§ **REQUIREMENT**
Since only part of the material below is wanted, output exactly the lines from the one with "[706,479,863,500] [68,508,194,529] os-hardening" up to and including the one with "[495,620,687,641] and nginx-hardening, ->".

****

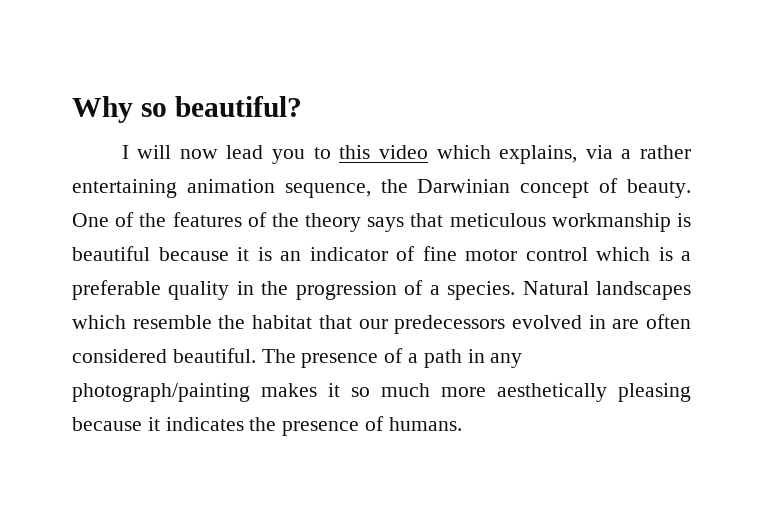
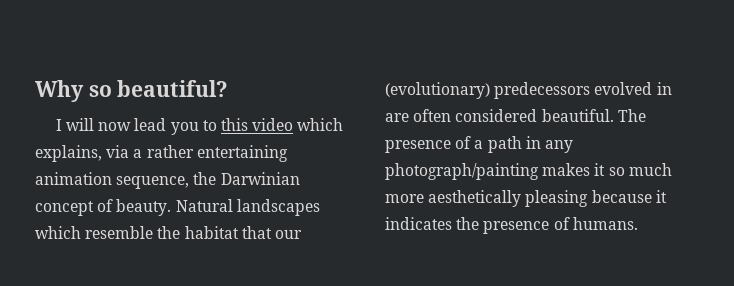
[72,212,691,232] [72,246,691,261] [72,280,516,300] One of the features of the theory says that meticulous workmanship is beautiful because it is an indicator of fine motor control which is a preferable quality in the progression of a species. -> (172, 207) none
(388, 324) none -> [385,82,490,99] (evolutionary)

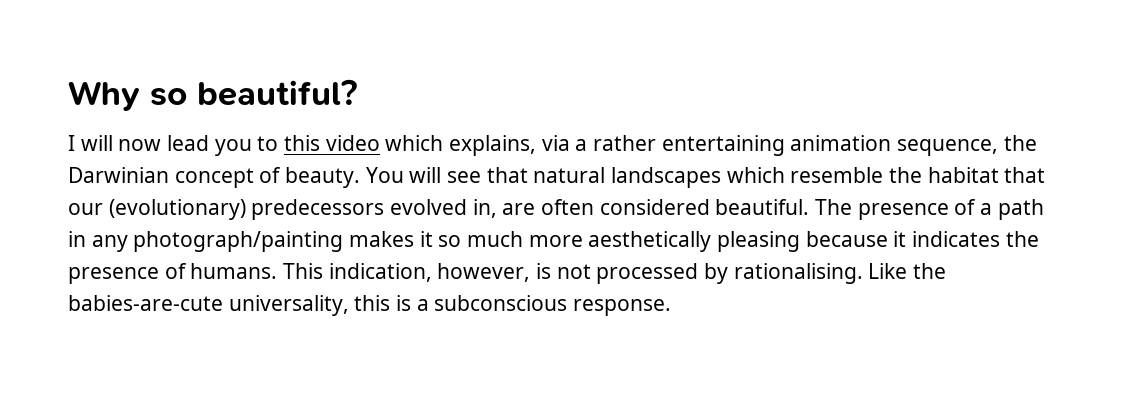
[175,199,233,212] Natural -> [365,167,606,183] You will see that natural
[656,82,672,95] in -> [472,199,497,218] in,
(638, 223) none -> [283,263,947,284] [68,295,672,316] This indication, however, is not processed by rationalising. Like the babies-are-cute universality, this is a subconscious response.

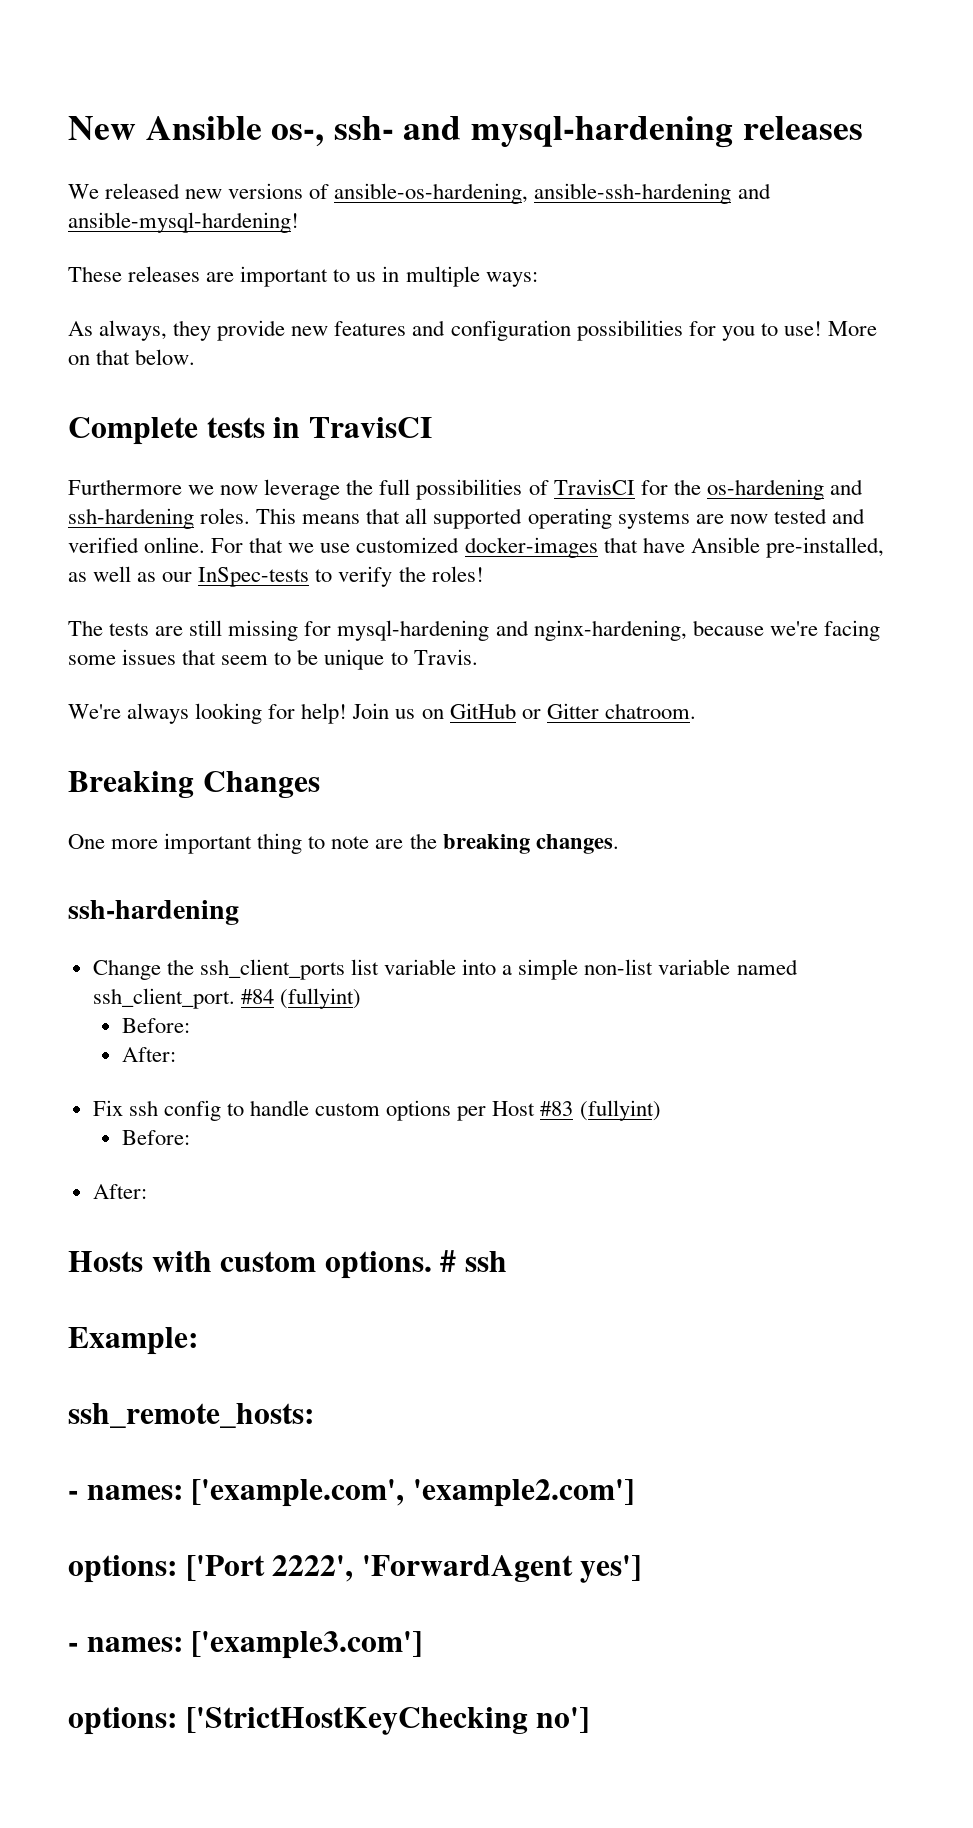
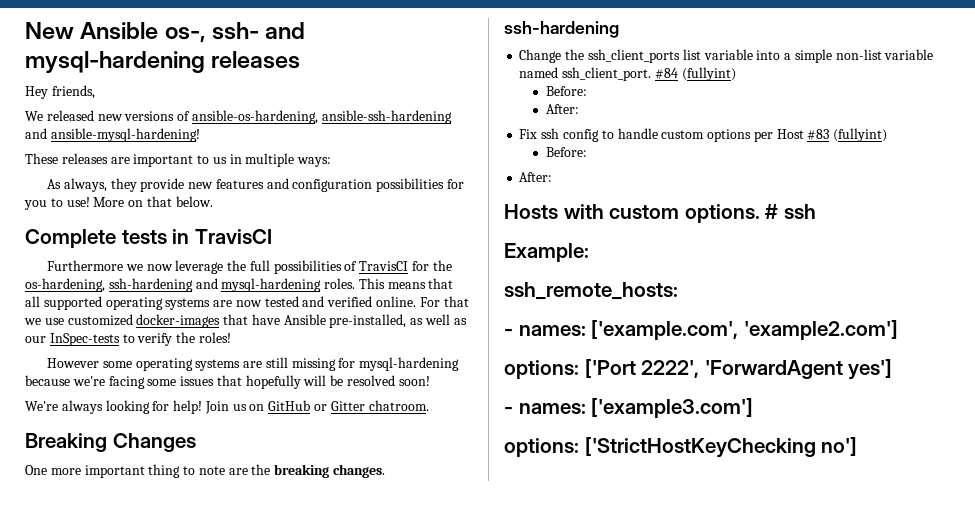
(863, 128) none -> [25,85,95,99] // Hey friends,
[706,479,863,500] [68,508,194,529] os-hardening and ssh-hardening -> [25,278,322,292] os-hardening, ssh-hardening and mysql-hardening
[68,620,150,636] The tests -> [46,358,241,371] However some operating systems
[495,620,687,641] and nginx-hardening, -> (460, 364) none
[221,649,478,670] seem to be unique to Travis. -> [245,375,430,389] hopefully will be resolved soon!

****

§ **ANSWER AREA**
[706,479,863,500] [68,508,194,529] os-hardening and ssh-hardening -> [25,278,322,292] os-hardening, ssh-hardening and mysql-hardening
[68,620,150,636] The tests -> [46,358,241,371] However some operating systems
[495,620,687,641] and nginx-hardening, -> (460, 364) none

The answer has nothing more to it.